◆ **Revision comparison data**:

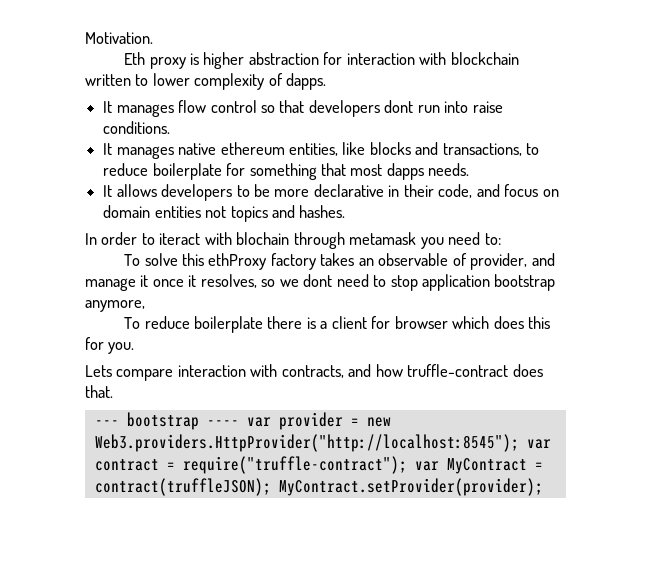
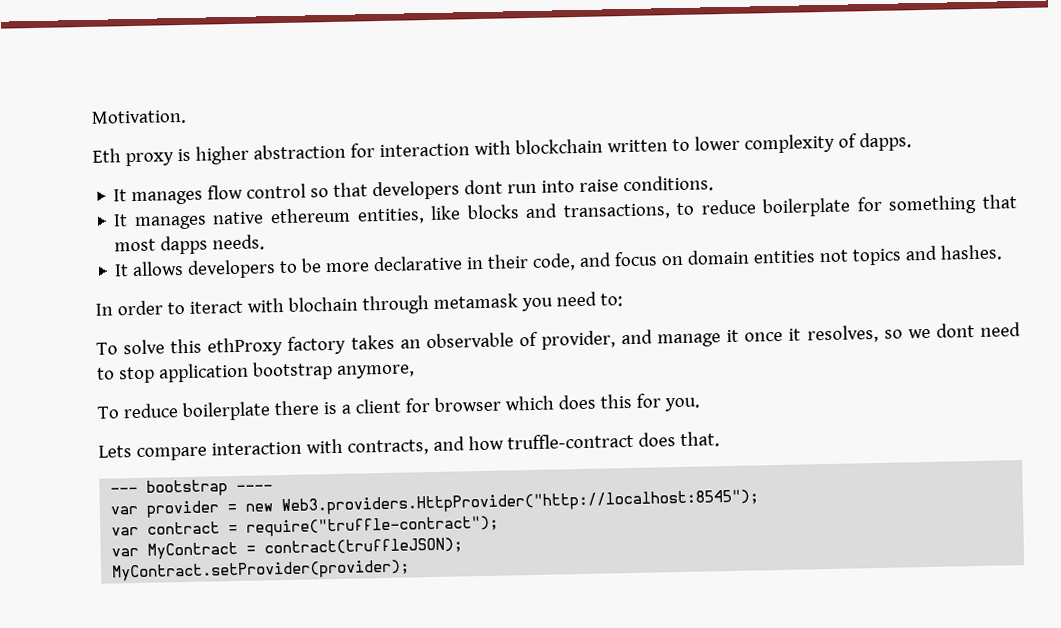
- --- bootstrap ---- var provider = new Web3.providers.HttpProvider("http://localhost:8545"); var contract = require("truffle-contract"); var MyContract = contract(truffleJSON); MyContract.setProvider(provider);
+ --- bootstrap ----
+ var provider = new Web3.providers.HttpProvider("http://localhost:8545");
+ var contract = require("truffle-contract");
+ var MyContract = contract(truffleJSON);
+ MyContract.setProvider(provider);

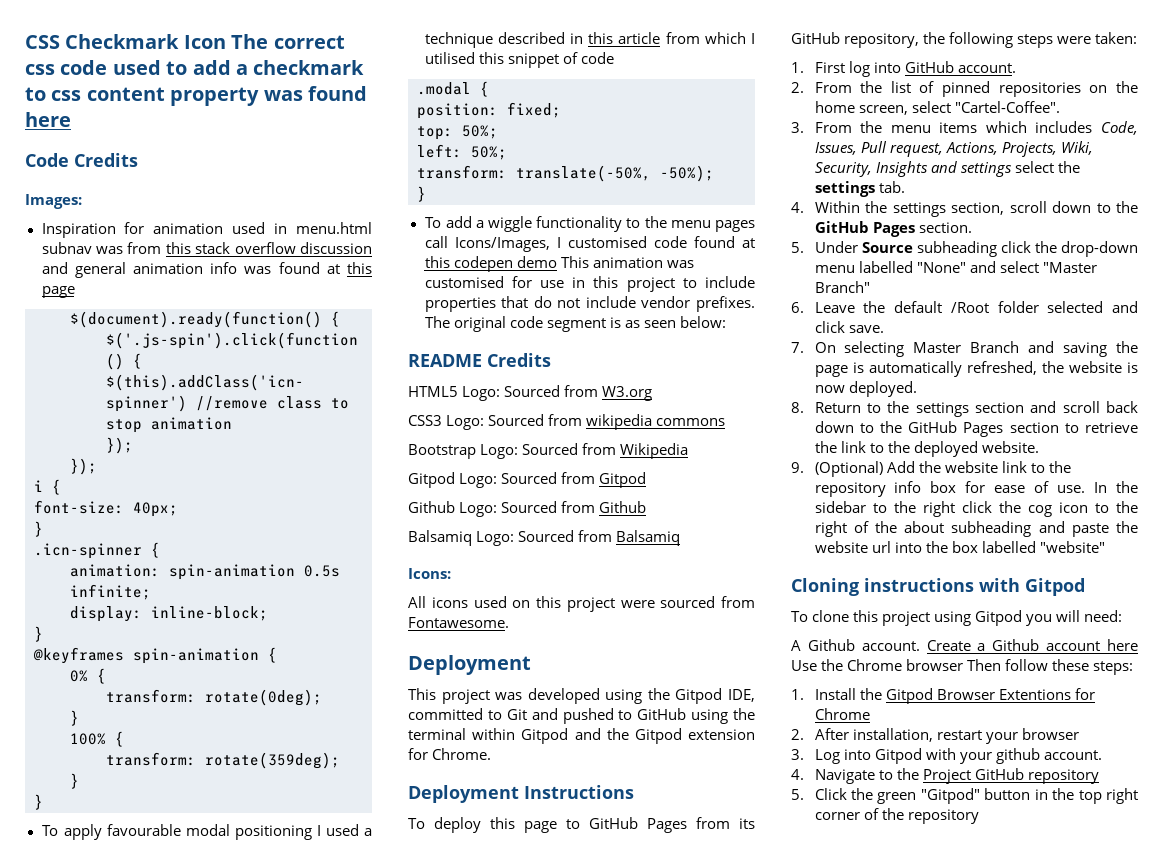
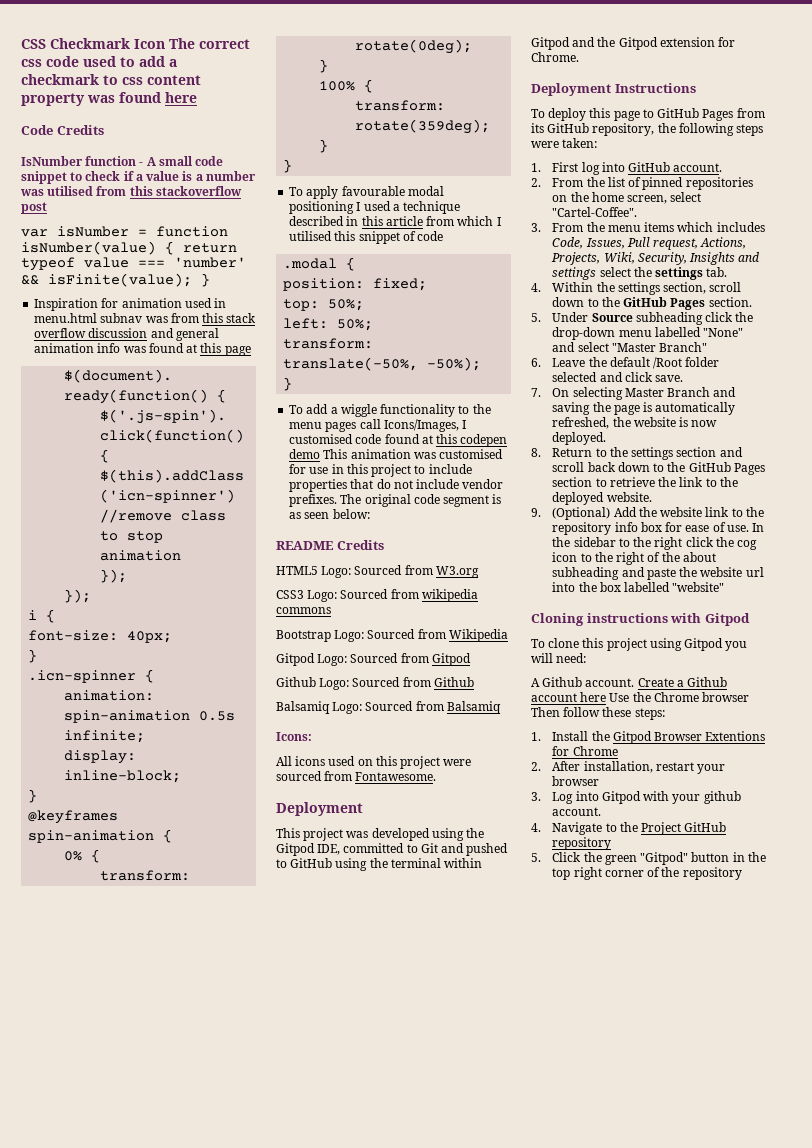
- Images:
+ IsNumber function - A small code snippet to check if a value is a number was utilised from this stackoverflow post
+ var isNumber = function isNumber(value) { return typeof value === 'number' && isFinite(value); }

◆ **Task details**:
Retype every entry above exactly, leaving out the pictures.

◆ **Problem solution**:
- --- bootstrap ---- var provider = new Web3.providers.HttpProvider("http://localhost:8545"); var contract = require("truffle-contract"); var MyContract = contract(truffleJSON); MyContract.setProvider(provider);
+ --- bootstrap ----
+ var provider = new Web3.providers.HttpProvider("http://localhost:8545");
+ var contract = require("truffle-contract");
+ var MyContract = contract(truffleJSON);
+ MyContract.setProvider(provider);

- Images:
+ IsNumber function - A small code snippet to check if a value is a number was utilised from this stackoverflow post
+ var isNumber = function isNumber(value) { return typeof value === 'number' && isFinite(value); }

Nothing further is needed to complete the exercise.